Atatürk’ün Kurtuluş Savaşı’nın ateşi içinde devrime önderlik eden, tam bağımsız, üreten ve büyüyen bir Türkiye yaratan CHP’si, bugün bütün belediyelerinde yolsuzluk iddialarının ayyuka çıktığı bu duruma düşecek bir parti miydi?
Açıkça yazıyorum, bu duruma gelmemizin nedenlerinden biri de Atatürk’ü ve devrimci çizgisini bilmemek, her söylenenin ülkeye yarar sağladığını sanmak, zarar verip vermediğini kavrayamamaktan olduğu ortadadır.
2021 yılına kadar CHP üyesi olan ve şu andaki çizgisini Atatürk’ün halkçı çizgisi yerine dönüştürerek zengini daha zengin yapmaya yönelmiş serbest piyasa ekonomisini savunduğunu gören ve eleştiren biri olan bana, sanki kendisi CHP programının ATATÜRK’ten bu yana hep böyle olduğunu sanan cahiller ya da kişisel çıkarlarını öne çıkaranlar tarafından “sen CHP’li bile değilsin” diyorlar.

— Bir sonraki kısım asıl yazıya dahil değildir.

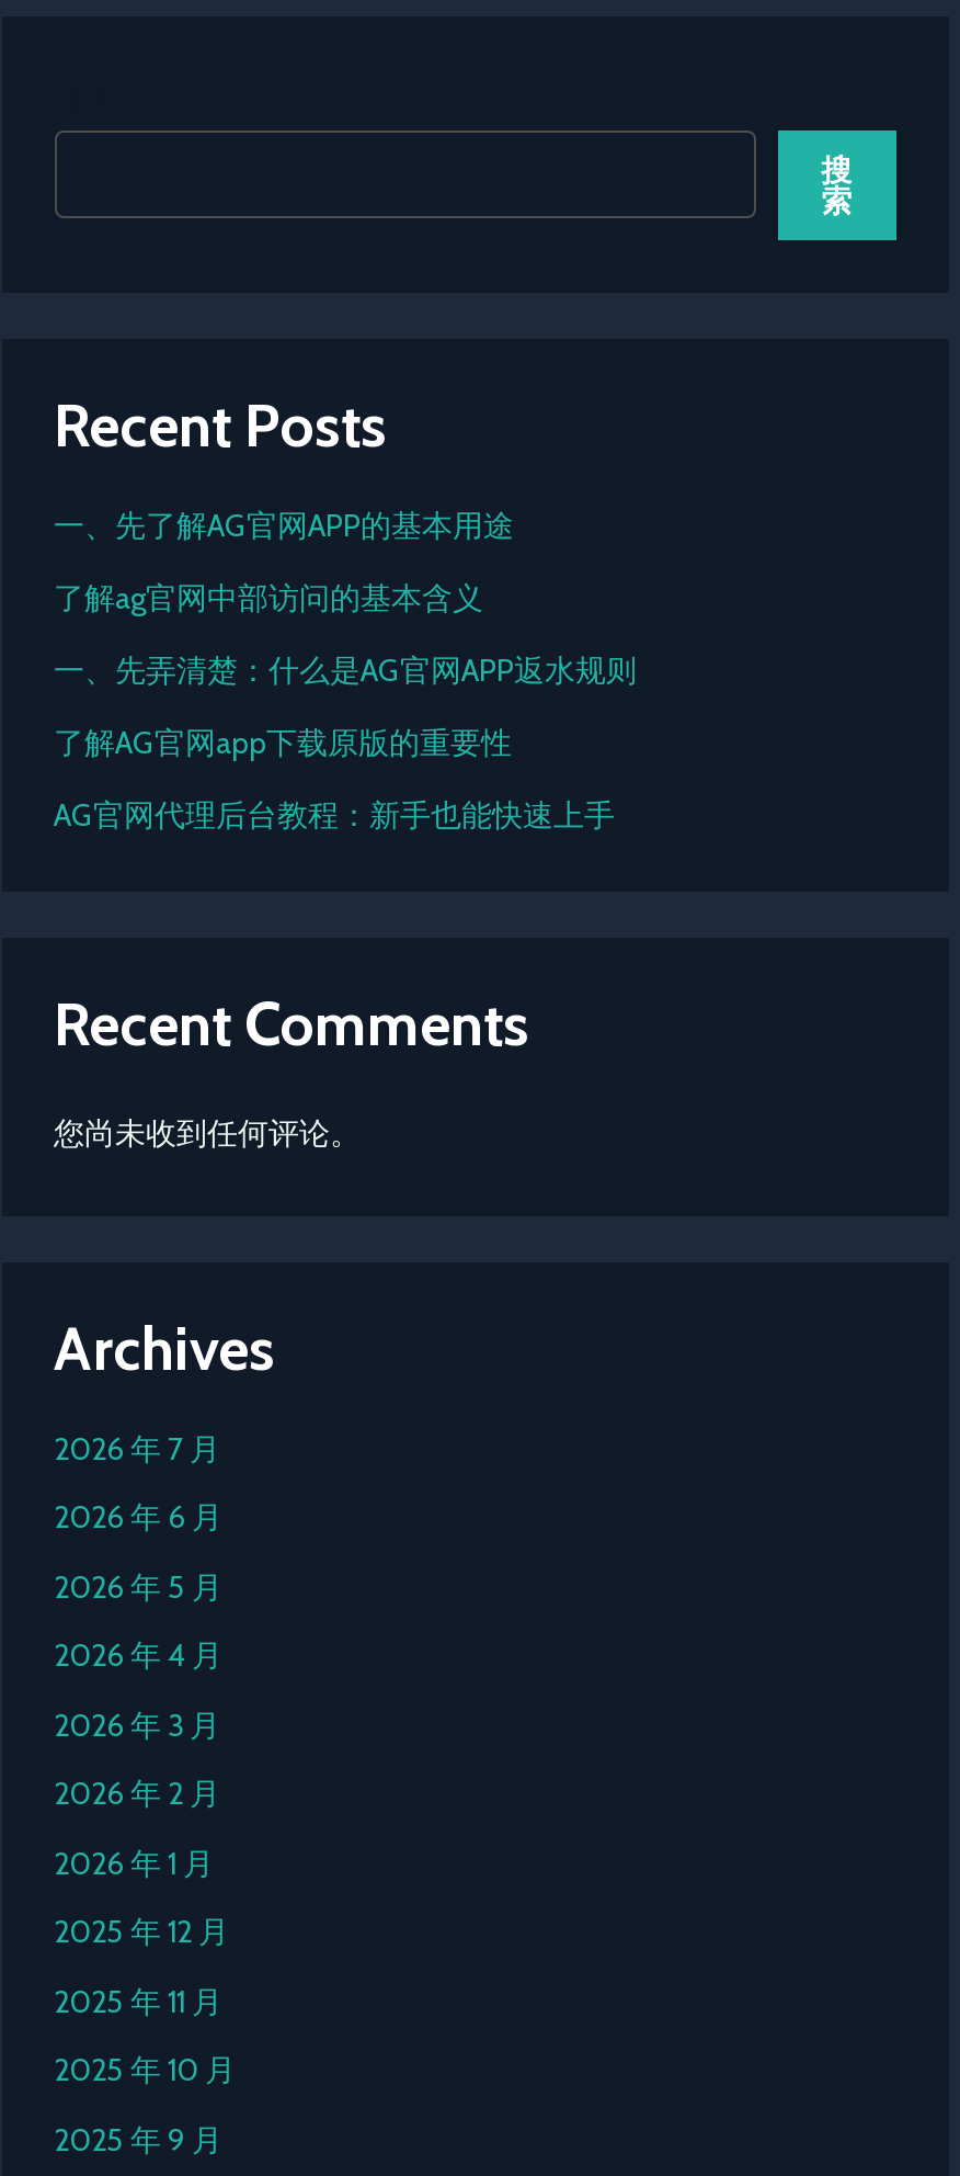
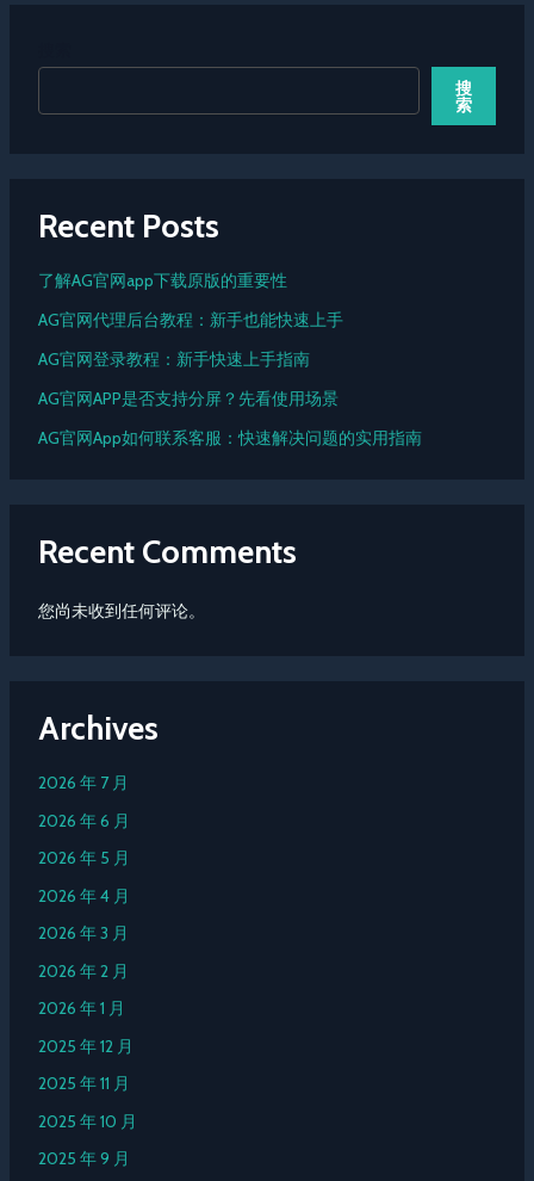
[54,505,637,690] 一、先了解AG官网APP的基本用途 | 了解ag官网中部访问的基本含义 | 一、先弄清楚：什么是AG官网APP返水规则 -> none
moved [54,723,615,834] -> [38,270,343,331]: 了解AG官网app下载原版的重要性 | AG官网代理后台教程：新手也能快速上手
none -> [38,349,421,449] AG官网登录教程：新手快速上手指南 | AG官网APP是否支持分屏？先看使用场景 | AG官网App如何联系客服：快速解决问题的实用指南

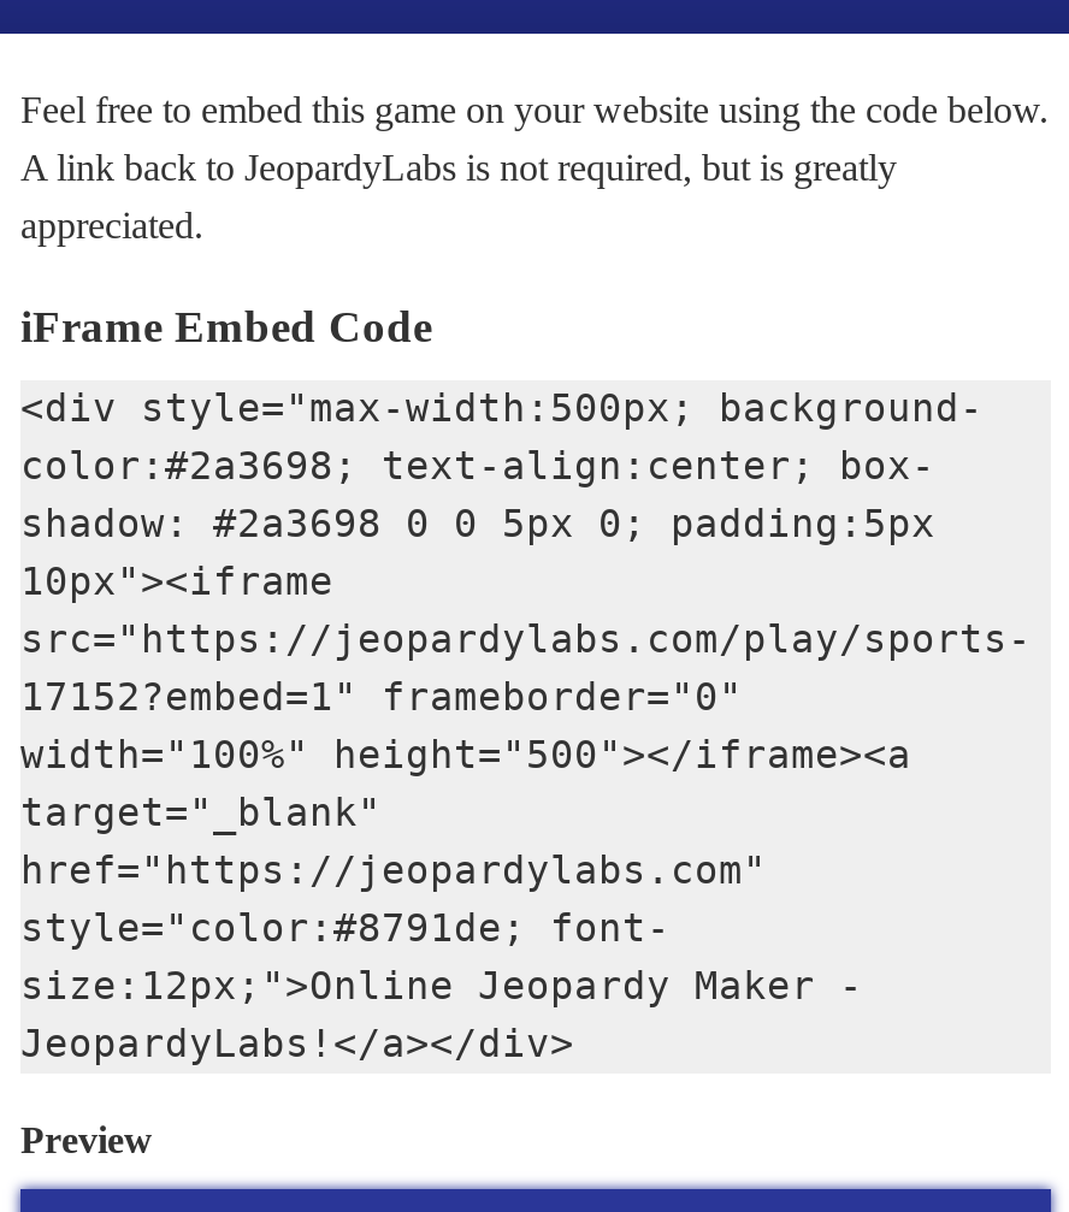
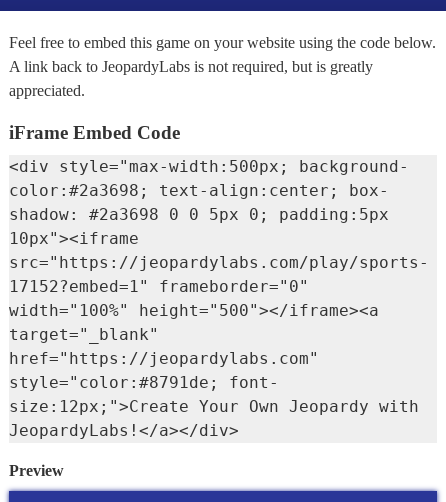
[20,963,863,1009] size:12px;">Online Jeopardy Maker - -> [9,397,419,416] size:12px;">Create Your Own Jeopardy with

Evet, CHP’den istifa ettim.
Çünkü bugünkü CHP üst yönetimi, artık Atatürk’ün yolundan, çizgisinden çok uzakta bulunmaktadır.
Ülke işgal edilse bile umurlarında olmayan kişiler partinin tepesinde bulunuyorlar, kendi aralarındaki kişisel çıkarlardan kaynaklanan kavgaları da sadece partiyi değil ülkemizi de yiyip bitiriyor.
İçinde bulunduğumuz başta ekonomik olmak üzere, askeri, toplumsal vb sorunların bir türlü çözümleyemediği kötü durumlardan yararlanarak sadece Erdoğan düşmanlığı ve karşıtlığı üzerinden kendisi de aynı programı savunan bir partiye dönüşenler, Türkiye’nin sorunlarının nasıl çözebileceğini ortaya koymadan, üreten ve büyüyen, ABD’nin ülkemizi işgal dâhil yarattığı ve yaratacağı bütün tehdit ve tehlikeyi bertaraf etmeden sorunların giderek çözülebileceği bir ortama doğru ilerleyemeden olduğumuz yerden her geçen gün daha kötü olarak böylece iktidar olabileceğini sanıyorlar.
Olsalar bile ellerinde halkın refahı için uygulayacak bir programı olmayan, kendi içinde kavgalı birileri tarafından yönetilenlerin daha iyi olmayacağını düşünmüyorlar.
Tek çare Atatürk’ün 1930’lu yıllardaki dünyada en hızlı büyüyen iki ülkesinden biri olan Türkiye’yi yeniden inşa sürecine ulaşmak olduğunu bile görmeyenler de var elbette.
Atatürk, 1936 yıllarında TBMM başkanı Recep Peker’e bir seferinde “CHP’nin her zaman benim partim olacağını nereden bilebilirim ki?” demişti.
Atatürk’ün öngörüsü, bu geleceği görebilecek kadar yüksektir.
CHP ve Atatürk’ün Türkiye’si düşmanları, esasen partinin tam da içindedir.